Rep. Paul Ryan, R-Wis., chairman of the House Budget Committee and a member of the deficit panel who is still negotiating, said the president "has fallen" in his commitment to propose solutions to the causes of the nation's debt, now exceeding $14 trillion.

"The president's proposing a $1.6 trillion tax increase. He's proposing $8.7 trillion in new spending. And he's proposing to add $13 trillion to our new debt," Ryan told CBS' "Face the Nation."

"His plan locks in the high spending levels we have. His plan disavows the commission's recommendations. ... The problem is these high deficits today mean high tax increases and interest rate increases tomorrow. High deficits, uncontrolled debt, means job creation goes away today. If you actually get this deficit and debt under control, you can help jobs today," Ryan said.

Durbin said that the president's proposal lowers domestic discretionary spending to its lowest level as a percentage of GDP since President Dwight Eisenhower. But he acknowledged that it doesn't do what the deficit commission recommended.

"We said after the first two years we've got to have a 5 percent reduction in the first year and then half of the cost of living increase reduction for the next seven years. So we do achieve more through the deficit commission," he added.

But, Durbin added, the president is open to negotiation.

"After we get beyond who goes first and bragging rights about who cuts the most, the bottom line is can we reach an agreement in a bipartisan fashion with senators of both political parties and move forward," he said.

But even as the former commission members seek to work out a plan to reduce debt, target spending and increase job prospects, many lawmakers acknowledge that discretionary spending is only a small percentage of the federal government's annual obligations.

"Forty cents of every dollar we spend we borrow, and in 20 years from now, all the money we have in revenue is going to go to pay the debt -- Social Security, Medicare and Medicaid. Nothing left for the national defense, homeland security, etcetera," said Sen. Lindsey Graham, R-S.C., who appeared with Durbin.

"We are spending money that we do not have. Even the Social Security payments, we do not have. We're borrowing that from the Treasury," said Sen. Richard Lugar, R-Ind., who was on CNN with Sen. Charles Schumer, D-N.Y.

But Schumer said including Social Security in any deficit reduction negotiations makes it harder to deal with the immediate and dangerous problem of the deficit.

"We're not going to balance the budget on the backs of Social Security beneficiaries. It is solvent, 100 percent, until the year 2037. After that, you've got about a 25 percent gap. Yes, we need to work together to close it, but we're not going to balance the budget," he said.

Rep.
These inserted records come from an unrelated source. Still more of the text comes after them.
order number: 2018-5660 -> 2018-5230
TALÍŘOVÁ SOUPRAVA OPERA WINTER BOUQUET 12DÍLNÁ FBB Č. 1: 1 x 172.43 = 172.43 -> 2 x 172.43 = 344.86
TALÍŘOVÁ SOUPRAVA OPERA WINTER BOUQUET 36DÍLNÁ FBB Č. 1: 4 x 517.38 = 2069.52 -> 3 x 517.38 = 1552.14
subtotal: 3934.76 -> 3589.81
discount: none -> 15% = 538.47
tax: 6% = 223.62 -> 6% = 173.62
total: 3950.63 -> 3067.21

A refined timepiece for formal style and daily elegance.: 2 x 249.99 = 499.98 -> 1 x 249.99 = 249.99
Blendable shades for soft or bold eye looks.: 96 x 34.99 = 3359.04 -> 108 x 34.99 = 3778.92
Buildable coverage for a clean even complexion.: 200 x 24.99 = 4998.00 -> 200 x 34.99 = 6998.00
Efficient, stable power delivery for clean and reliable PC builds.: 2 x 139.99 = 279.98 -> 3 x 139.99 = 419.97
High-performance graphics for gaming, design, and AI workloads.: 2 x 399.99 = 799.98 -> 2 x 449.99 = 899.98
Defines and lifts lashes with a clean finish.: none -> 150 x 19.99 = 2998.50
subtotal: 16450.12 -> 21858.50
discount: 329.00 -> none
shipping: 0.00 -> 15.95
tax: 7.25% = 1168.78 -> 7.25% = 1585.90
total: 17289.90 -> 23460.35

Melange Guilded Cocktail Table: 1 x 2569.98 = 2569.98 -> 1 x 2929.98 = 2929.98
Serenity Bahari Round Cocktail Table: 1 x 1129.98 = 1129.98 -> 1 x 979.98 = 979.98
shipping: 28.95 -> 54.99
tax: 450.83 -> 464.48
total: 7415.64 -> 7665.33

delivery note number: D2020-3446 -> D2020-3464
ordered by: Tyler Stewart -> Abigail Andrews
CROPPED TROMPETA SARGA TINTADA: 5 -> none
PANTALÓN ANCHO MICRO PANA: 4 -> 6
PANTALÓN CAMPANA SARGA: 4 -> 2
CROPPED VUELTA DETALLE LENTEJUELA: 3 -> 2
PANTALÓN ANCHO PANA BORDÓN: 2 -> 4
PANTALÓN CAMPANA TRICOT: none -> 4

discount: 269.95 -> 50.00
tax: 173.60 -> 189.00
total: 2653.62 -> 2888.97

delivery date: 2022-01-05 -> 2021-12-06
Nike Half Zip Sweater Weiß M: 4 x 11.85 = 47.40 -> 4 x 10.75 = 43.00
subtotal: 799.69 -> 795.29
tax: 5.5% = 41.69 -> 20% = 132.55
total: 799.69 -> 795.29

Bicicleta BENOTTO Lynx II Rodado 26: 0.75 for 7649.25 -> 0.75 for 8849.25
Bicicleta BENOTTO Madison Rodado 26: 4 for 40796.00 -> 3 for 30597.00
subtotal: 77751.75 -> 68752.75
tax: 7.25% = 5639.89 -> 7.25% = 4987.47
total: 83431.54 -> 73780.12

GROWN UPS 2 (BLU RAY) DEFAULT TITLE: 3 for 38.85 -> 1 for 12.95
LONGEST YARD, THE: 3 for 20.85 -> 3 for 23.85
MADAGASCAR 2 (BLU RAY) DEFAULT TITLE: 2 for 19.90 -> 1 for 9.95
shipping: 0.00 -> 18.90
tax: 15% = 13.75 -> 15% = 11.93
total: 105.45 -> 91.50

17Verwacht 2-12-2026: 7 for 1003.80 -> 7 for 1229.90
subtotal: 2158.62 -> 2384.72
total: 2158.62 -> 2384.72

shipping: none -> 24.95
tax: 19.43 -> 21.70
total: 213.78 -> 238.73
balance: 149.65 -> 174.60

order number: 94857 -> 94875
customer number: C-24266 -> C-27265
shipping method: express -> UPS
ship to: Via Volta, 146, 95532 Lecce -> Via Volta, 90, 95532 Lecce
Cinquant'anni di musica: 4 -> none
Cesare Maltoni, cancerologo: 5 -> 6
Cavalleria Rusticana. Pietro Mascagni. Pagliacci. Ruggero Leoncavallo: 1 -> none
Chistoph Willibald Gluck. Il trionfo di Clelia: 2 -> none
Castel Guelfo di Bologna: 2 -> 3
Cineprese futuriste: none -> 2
Chris Van Hollen, D-Md., the ranking Democrat on the Budget Committee, suggested instead that the revenue side of the equation get another look.

"All three of the House Republicans on the bipartisan commission voted against the commission recommendations," Van Hollen said.

"When Paul talks about the revenue components, in the president's bill, it includes efforts to shut down taxpayer subsidies to oil companies. It also says that we can no longer afford to provide the folks at the very top, the top 2 percent of Americans, with the big tax cuts. ... So that's about a trillion dollars of what Paul is talking about is the president's follow-through on the commitment to say our kids are no longer going to pay the bill for tax cuts for the folks at the very top," he added.